Division is complex. One of the reason is that division is slow, so we need
to optimize for different cases. One of the optimization is small divisor.
If the divisor fits in 32-bits, then we can do the division faster. So here
are 2 test cases for division: by small and by big divisors.

First, let's see the division by small in this section.

Note: the small and big means the mantissa, but not the decimal value.

There are some branches in decimal division:

1. The mantissa can be divided evenly. For example Dec128(6, 2) / Dec128(3, 2).
where in Dec128(m, s) the `m` is for mantissa and `s` for scale, so Dec128(6, 2)
is 0.06.

2. The mantissa can not be divided evenly, but it can be after rescaling.
For example Dec128(6, 2) / Dec128(12, 2), 6 / 12 is not even, but 60 / 12 is.
So the result is Dec128(5, 1), which is 0.5 . Unfortunately, it’s not
possible to know how much to rescale in advance, so we can only rescale as
much as possible first and then reduce it afterward. For the last example,
we first rescale the dividend to Dec128(6*10^33, 35), and do the mantissa
division, 6*10^33 / 12, get 5*10^32, so the decimal result is Dec128(5*10^32, 33).
This mantissa is too big, and big number is slow. So we need to reduce its
scale by 32, to make it to Dec128(5, 1). The reducing is also very slow.

3. The mantissa can not be divided evenly finally, even after rescaling.
For example Dec128(1, 2) / Dec128(3, 2), we get Dec128(3333{many}3333, 36).

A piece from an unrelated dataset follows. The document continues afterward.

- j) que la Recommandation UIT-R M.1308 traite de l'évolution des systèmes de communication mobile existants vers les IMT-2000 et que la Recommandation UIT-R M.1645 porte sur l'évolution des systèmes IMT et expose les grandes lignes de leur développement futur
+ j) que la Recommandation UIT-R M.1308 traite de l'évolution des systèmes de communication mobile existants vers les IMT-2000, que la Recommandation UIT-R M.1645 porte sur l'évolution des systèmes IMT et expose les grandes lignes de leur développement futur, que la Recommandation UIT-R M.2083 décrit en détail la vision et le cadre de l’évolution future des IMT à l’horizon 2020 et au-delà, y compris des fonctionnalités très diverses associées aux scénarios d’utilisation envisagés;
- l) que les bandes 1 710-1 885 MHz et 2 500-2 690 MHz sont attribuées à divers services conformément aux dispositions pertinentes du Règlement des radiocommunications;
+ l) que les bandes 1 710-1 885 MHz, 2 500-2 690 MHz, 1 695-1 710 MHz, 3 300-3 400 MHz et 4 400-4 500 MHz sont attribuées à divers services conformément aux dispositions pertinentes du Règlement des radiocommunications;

In the evenly test cases, we use Dec128(10^8, 0) as divisor, and use
Dec128(10^X, 0) as dividends where X is in range from 0 to max. So it is
in branch-2 for X<=8, and branch-1 for X>8.

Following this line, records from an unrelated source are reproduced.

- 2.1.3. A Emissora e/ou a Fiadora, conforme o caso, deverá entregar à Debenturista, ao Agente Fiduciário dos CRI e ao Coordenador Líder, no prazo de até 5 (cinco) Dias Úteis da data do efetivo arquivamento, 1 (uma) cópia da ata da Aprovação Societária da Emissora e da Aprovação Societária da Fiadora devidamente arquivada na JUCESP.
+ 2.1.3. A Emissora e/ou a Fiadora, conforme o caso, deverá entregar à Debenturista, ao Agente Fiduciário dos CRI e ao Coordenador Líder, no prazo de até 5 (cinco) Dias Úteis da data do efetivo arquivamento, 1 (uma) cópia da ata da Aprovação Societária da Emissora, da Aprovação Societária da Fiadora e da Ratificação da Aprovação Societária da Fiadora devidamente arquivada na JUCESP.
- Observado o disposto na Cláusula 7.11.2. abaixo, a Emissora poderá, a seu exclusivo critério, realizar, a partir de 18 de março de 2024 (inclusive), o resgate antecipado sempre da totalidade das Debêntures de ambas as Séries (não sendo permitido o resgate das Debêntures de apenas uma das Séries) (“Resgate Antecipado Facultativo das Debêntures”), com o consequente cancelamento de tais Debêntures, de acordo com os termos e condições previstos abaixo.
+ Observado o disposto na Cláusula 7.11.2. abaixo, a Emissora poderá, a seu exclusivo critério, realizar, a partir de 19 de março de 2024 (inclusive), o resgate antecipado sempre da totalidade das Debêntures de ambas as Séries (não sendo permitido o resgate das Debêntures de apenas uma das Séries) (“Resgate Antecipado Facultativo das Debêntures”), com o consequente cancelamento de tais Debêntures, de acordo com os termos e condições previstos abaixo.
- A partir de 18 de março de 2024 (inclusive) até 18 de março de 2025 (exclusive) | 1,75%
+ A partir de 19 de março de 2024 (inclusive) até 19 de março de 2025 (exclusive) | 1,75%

In the non-evenly test cases, we use Dec128(10^8 + 1, 0) as divisor, and
keep same for dividends.

Now let's see the results on 3 machines:

![divide-by-small-amd result](charts/div-by-small-amd.svg)
![divide-by-small-intel result](charts/div-by-small-intel.svg)
![divide-by-small-apple result](charts/div-by-small-apple.svg)

For the two `evenly` lines, there is a jump at x=8, as expected. Before the
jump, `lean-dec` is stable but much slower than `rust-dec`. After the jump,
they perform differently at different machines.

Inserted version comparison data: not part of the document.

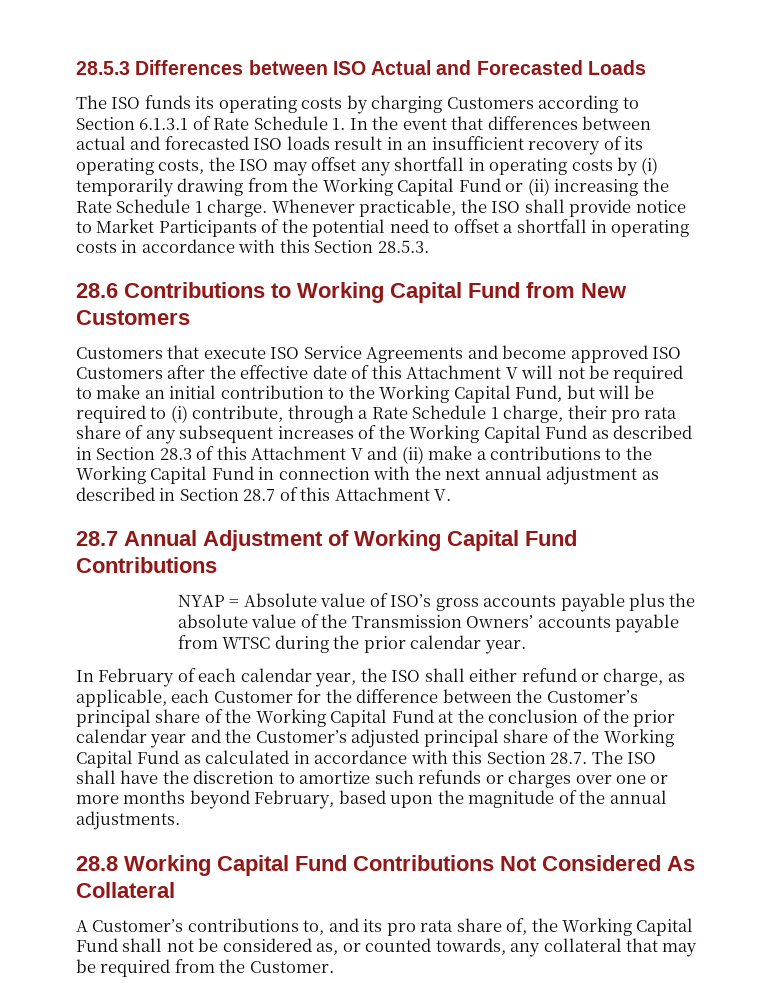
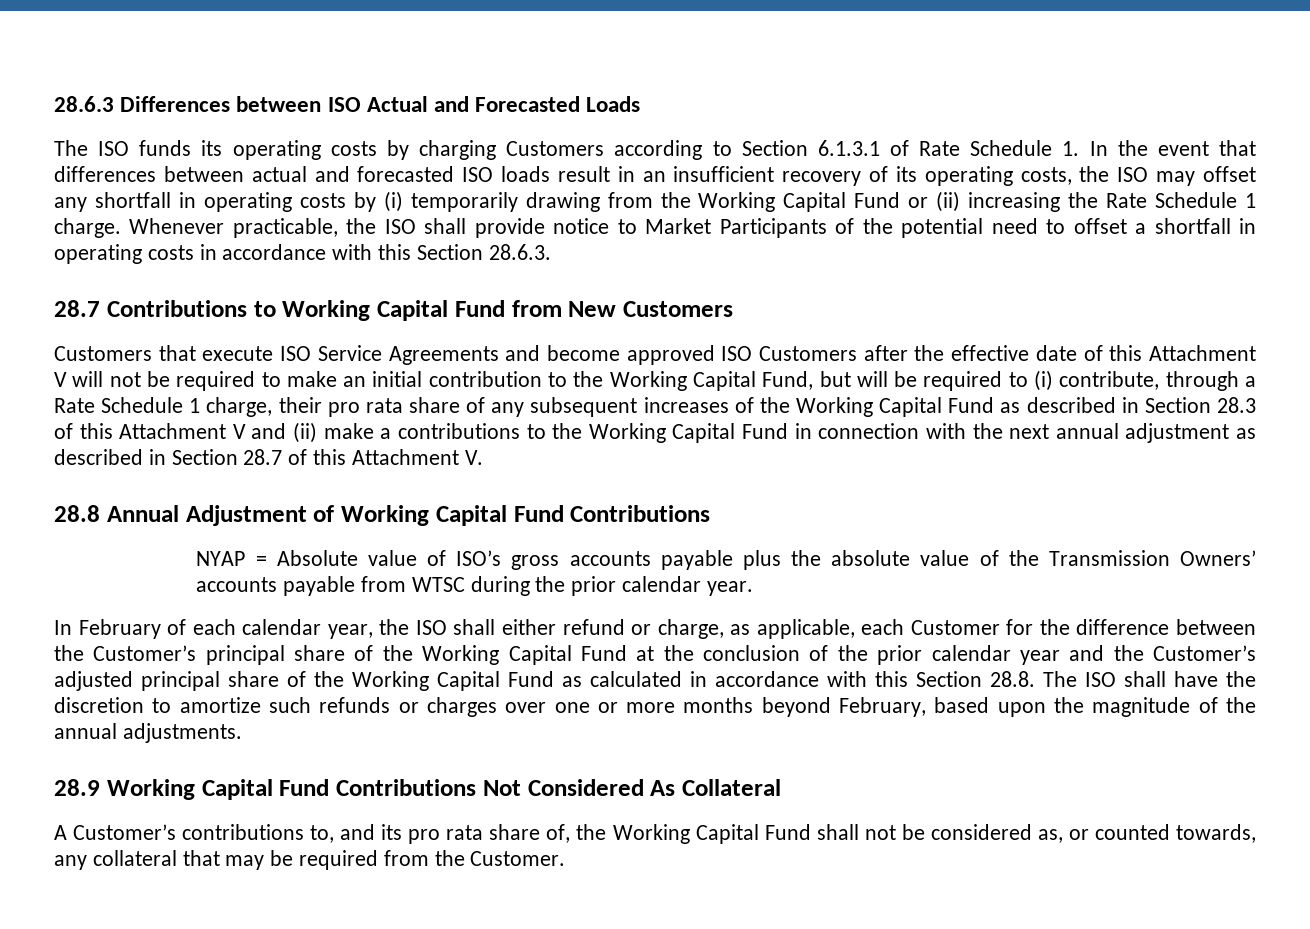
- 28.5.3 Differences between ISO Actual and Forecasted Loads
+ 28.6.3 Differences between ISO Actual and Forecasted Loads
- Whenever practicable, the ISO shall provide notice to Market Participants of the potential need to offset a shortfall in operating costs in accordance with this Section 28.5.3.
- 28.6 Contributions to Working Capital Fund from New Customers
+ Whenever practicable, the ISO shall provide notice to Market Participants of the potential need to offset a shortfall in operating costs in accordance with this Section 28.6.3.
+ 28.7 Contributions to Working Capital Fund from New Customers
- 28.7 Annual Adjustment of Working Capital Fund Contributions
+ 28.8 Annual Adjustment of Working Capital Fund Contributions
- In February of each calendar year, the ISO shall either refund or charge, as applicable, each Customer for the difference between the Customer’s principal share of the Working Capital Fund at the conclusion of the prior calendar year and the Customer’s adjusted principal share of the Working Capital Fund as calculated in accordance with this Section 28.7. The ISO shall have the discretion to amortize such refunds or charges over one or more months beyond February, based upon the magnitude of the annual adjustments.
+ In February of each calendar year, the ISO shall either refund or charge, as applicable, each Customer for the difference between the Customer’s principal share of the Working Capital Fund at the conclusion of the prior calendar year and the Customer’s adjusted principal share of the Working Capital Fund as calculated in accordance with this Section 28.8. The ISO shall have the discretion to amortize such refunds or charges over one or more months beyond February, based upon the magnitude of the annual adjustments.
- 28.8 Working Capital Fund Contributions Not Considered As Collateral
+ 28.9 Working Capital Fund Contributions Not Considered As Collateral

For the two `non-evenly` lines, `lean-dec` is stable and faster.


# Benchmark: division by big

Now let's see the division by big.

![divide-by-big-amd result](charts/div-by-big-amd.svg)
![divide-by-big-intel result](charts/div-by-big-intel.svg)
![divide-by-big-apple result](charts/div-by-big-apple.svg)

The results are similar with the above one, except that all becomes slower.


# Conclusion

Compared to `rust_decimal`, this crate `lean_decimal` is more stable and much
faster in `+`, `-` and `*` operations. But it's slower in `/`. Division is complex
so we still has room for optimization.